SHI ACQUIRES BENTWOOD BOX THAT CHALLENGES NATIVE BLOOD QUANTUM RULES
Piece made by thought-provoking artist Nicholas Galanin
May 18, 2020
Sealaska Heritage Institute (SHI) has acquired a piece of art made by the thought-provoking Tlingit/Unangax artist Nicholas Galanin of Sitka.
The piece, purchased with the support of Rasmuson Foundation and Museums Alaska, is a weathered bentwood box titled “A tú” (Inside a closed container) that features a carved wooden safe handle and carved wooden combination dial bearing the number one and fractions counting down to zero instead of numbers counting up by 10. Inside the box is a depiction of a sea otter hide.
“The box represents a container for our culture, knowledge and customs that have weathered time and continue to be carried forward,” Galanin wrote. “Transformed into a kind of safe, the work insists on the value of cultural knowledge and practice. The sculpture bears the impulse to protect what is valuable and threatened through a colonial understanding of wealth as something restricted to a few.”
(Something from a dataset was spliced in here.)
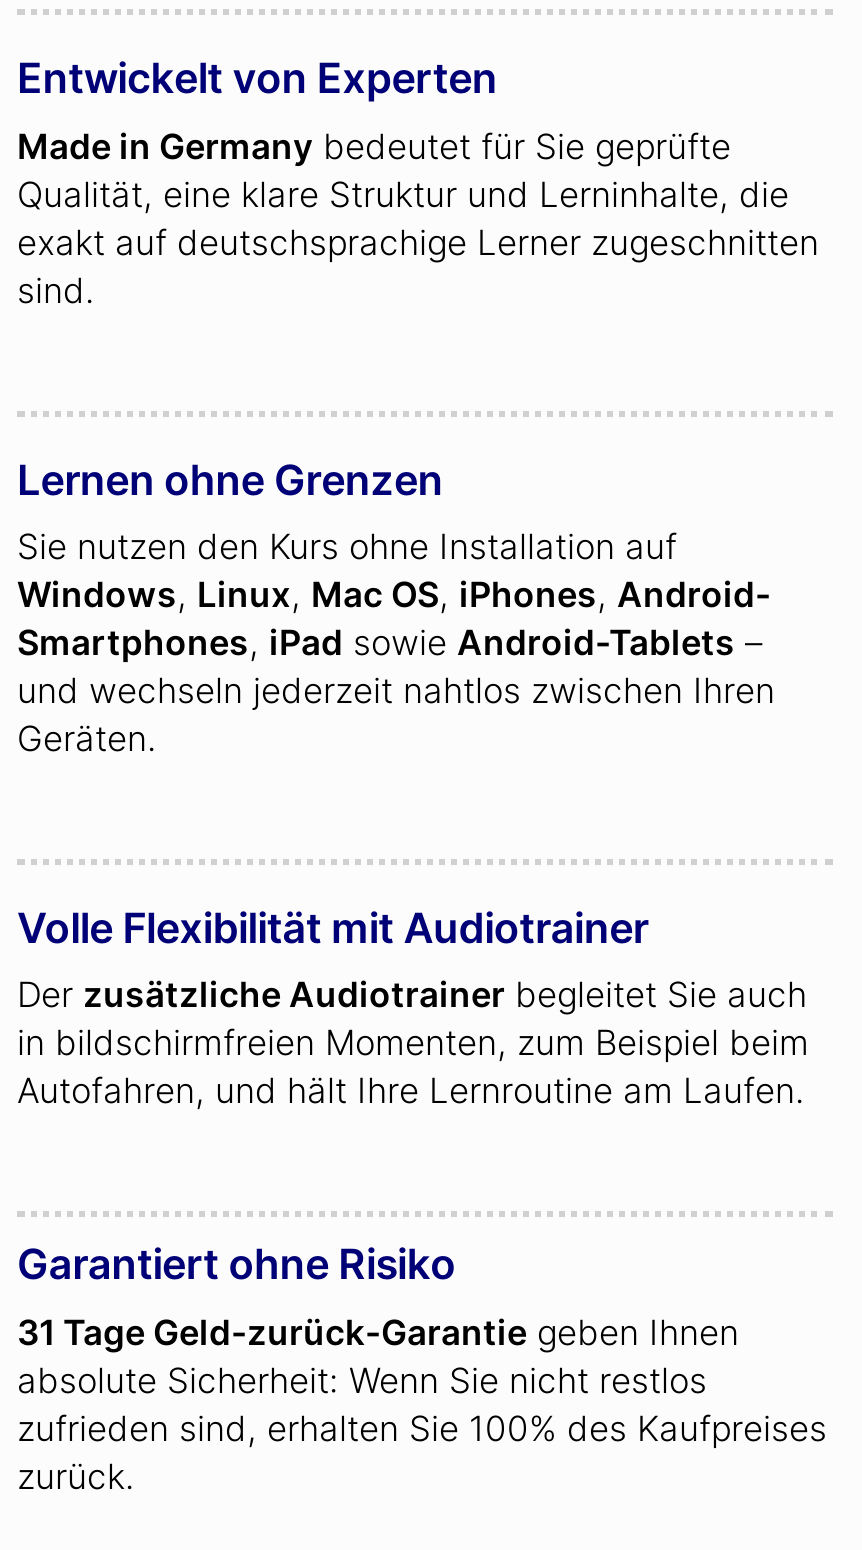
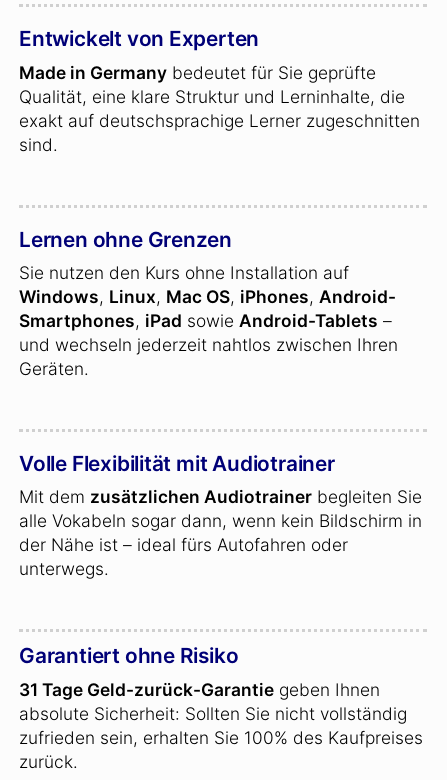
[17,974,809,1112] Der zusätzliche Audiotrainer begleitet Sie auch | in bildschirmfreien Momenten, zum Beispiel beim | Autofahren, und hält Ihre Lernroutine am Laufen. -> [19,486,422,580] Mit dem zusätzlichen Audiotrainer begleiten Sie | alle Vokabeln sogar dann, wenn kein Bildschirm in | der Nähe ist – ideal fürs Autofahren oder | unterwegs.
[17,1359,707,1401] absolute Sicherheit: Wenn Sie nicht restlos -> [19,703,407,724] absolute Sicherheit: Sollten Sie nicht vollständig
[17,1407,827,1449] zufrieden sind, erhalten Sie 100% des Kaufpreises -> [19,727,423,748] zufrieden sein, erhalten Sie 100% des Kaufpreises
The combination lock and safe handle are made of un-weathered wood and represent the requirement of blood quantum as a barrier to access. The fractions on the combination dial point to the barring of our descendants from accessing ancestral knowledge, cultural practices and rights based on fraction of certified Indian blood, Galanin wrote.
The sea otter hide depiction challenges federal laws that allow only Natives with one-quarter blood quantum or more to hunt or use marine mammals for food or clothing and arts and crafts. A study published by SHI in 2016 found that the proportion of the Alaska Native population becoming ineligible to hunt marine mammals under current policies is rising at an accelerated rate. The law means that future generations who have grown up identifying as Native will no longer be considered Native enough to engage in traditional hunting.
“A person not considered a large enough fraction of a whole Alaska Native cannot continue this cultural practice, Galanin wrote.
The piece will be a permanent addition to SHI’s ethnographic collection.
About Nicholas Galanin
Multi-disciplinary Artist Nicholas Galanin’s work offers perspective rooted in connection to land and broad engagement with contemporary culture. For over a decade, he's embedded incisive observation into his work, investigating and expanding intersections of culture and concept in form, image and sound. Galanin's works embody critical thought as vessels of knowledge, culture and technology - inherently political, generous, unflinching, and poetic. His practice is expansive, including numerous collaborations with visual and recording artists. He engages past, present and future to expose intentionally obscured collective memory and barriers to the acquisition of knowledge. His work critiques commodification of culture and evidences the damage, while continuing to contribute to the continuum of Tlingit art. Galanin employs materials and processes in ways that expand dialogue on what Indigenous artistic production is, and how culture can be carried. His work in in numerous public and private collections, and is exhibited all over the world; including carving a 40-foot healing totem pole for his Tlingit community in Juneau, participating in the Whitney Biennial and the upcoming Biennale of Sydney. Galanin apprenticed with master carvers, earned his BFA at London Guildhall University, and his MFA at Massey University, he lives and works with his family in Sitka, Alaska.
Sealaska Heritage Institute is a private nonprofit founded in 1980 to perpetuate and enhance Tlingit, Haida and Tsimshian cultures of Southeast Alaska. Its goal is to promote cultural diversity and cross-cultural understanding through public services and events. SHI also conducts social scientific and public policy research that promotes Alaska Native arts, cultures, history and education statewide. The institute is governed by a Board of Trustees and guided by a Council of Traditional Scholars, a Native Artist Committee and a Southeast Regional Language Committee.